Each ml contains: Citalopram hydrochloride, corresponding to 40 mg citalopram. 1 drop = 2 mg citalopram; 1 ml = 20 drops = 40 mg citalopram Ethanol = 76mg/ml Methyl Parahydroxybenzoate = 1mg/ml Propyl Parahydroxybenzoate = 0.1mg/ml

Treatment of depressive illness in the initial phase and as maintenance against potential relapse/recurrence.

Citalopram is also indicated in the treatment of panic disorder with or without agoraphobia.

For oral administration after mixing with water

MAJOR DEPRESSIVE EPISODES

The recommended dose is 16mg (8 drops) daily). In general, improvement in patients starts after one week but may only become evident from the second week of therapy.

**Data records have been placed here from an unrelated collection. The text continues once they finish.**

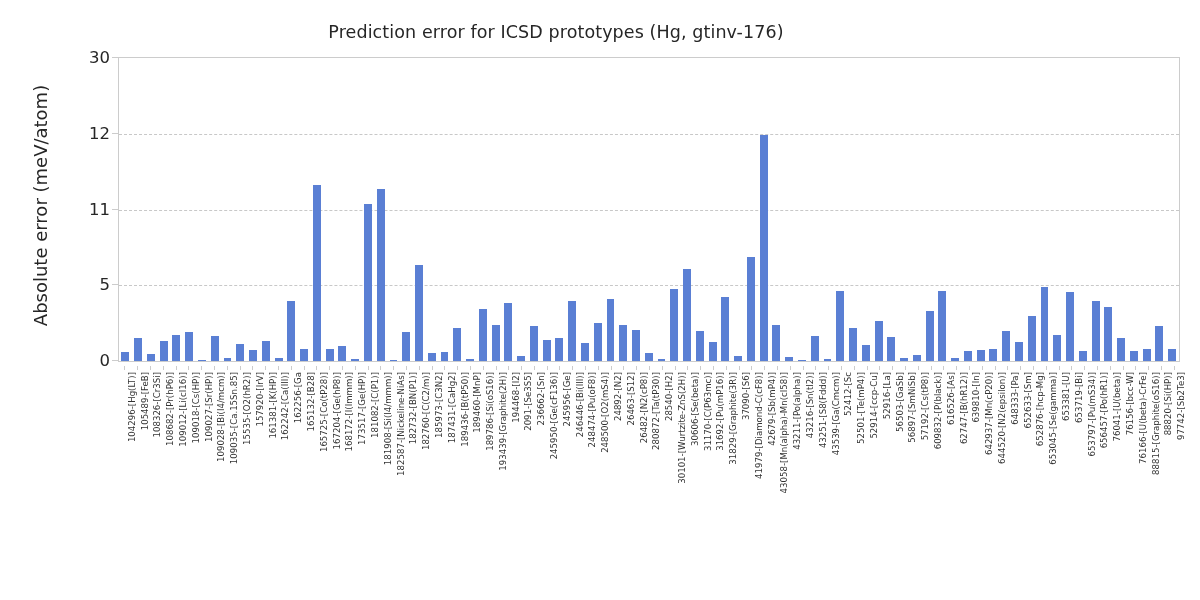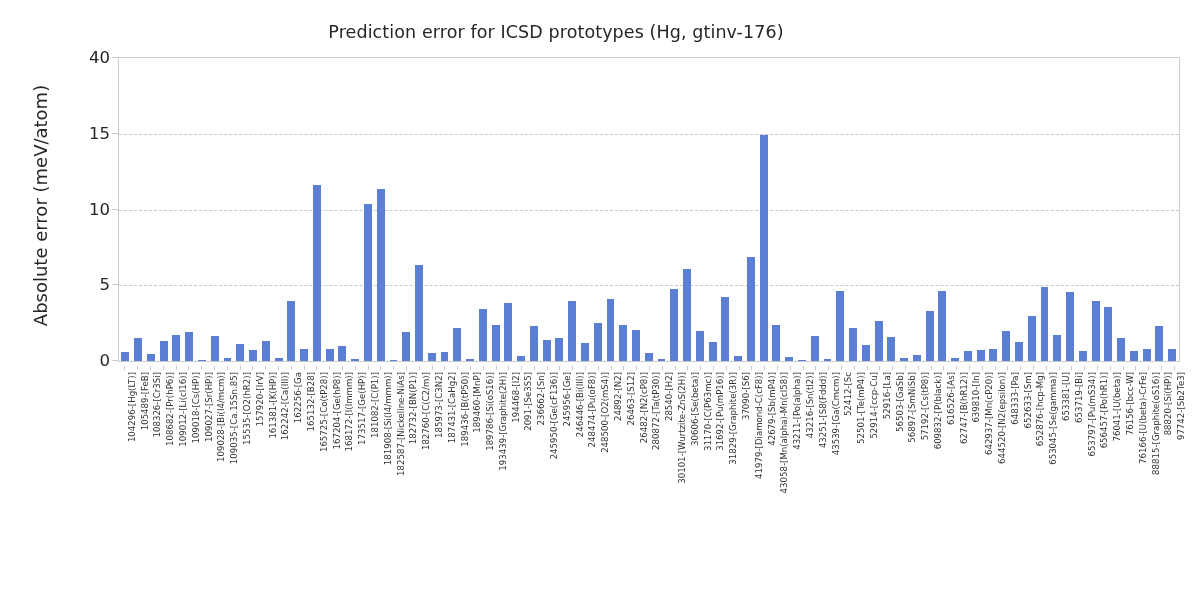"40" div.ytick { text: 40 -> 30 }
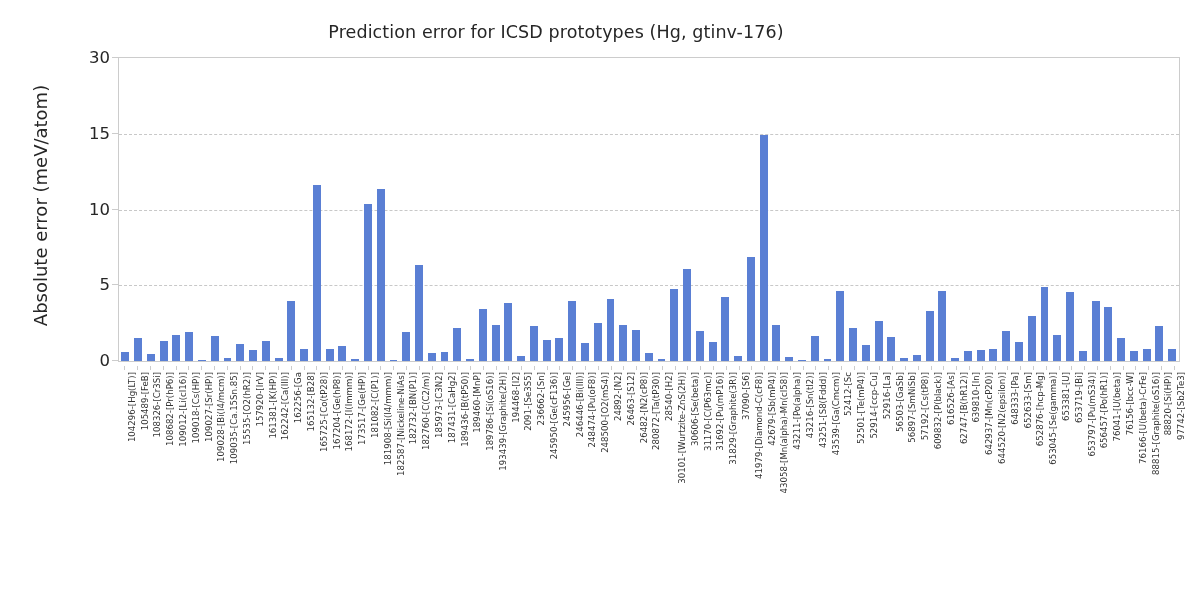"15" div.ytick { text: 15 -> 12 }
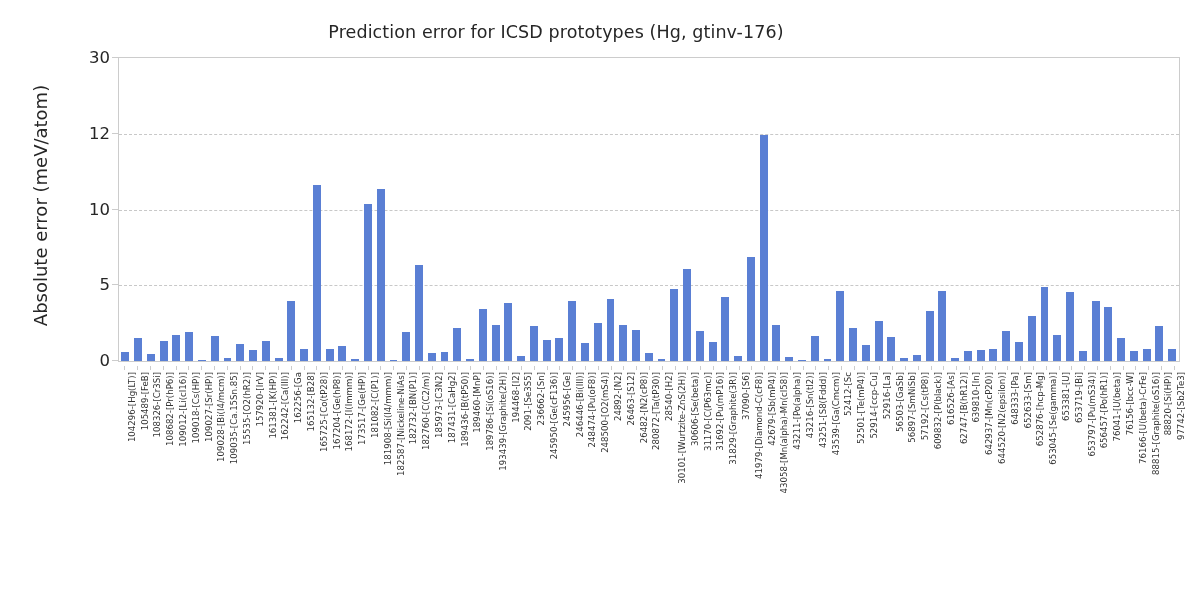"10" div.ytick { text: 10 -> 11 }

As with all antidepressant medicinal products, dosage should be reviewed and adjusted if necessary within 3 to 4 weeks of initiation of therapy and thereafter as judged clinically appropriate. Although there may be an increased potential for undesirable effects at higher doses, if after some weeks on the recommended dose insufficient response is seen, some patients may benefit from having their dose increased up to a maximum of 48mg (24 drops) a day in 16mg (8 drops) steps according to the patient's response. Dosage adjustments should be made carefully on an individual patient basis, to maintain the patient at the lowest effective dose.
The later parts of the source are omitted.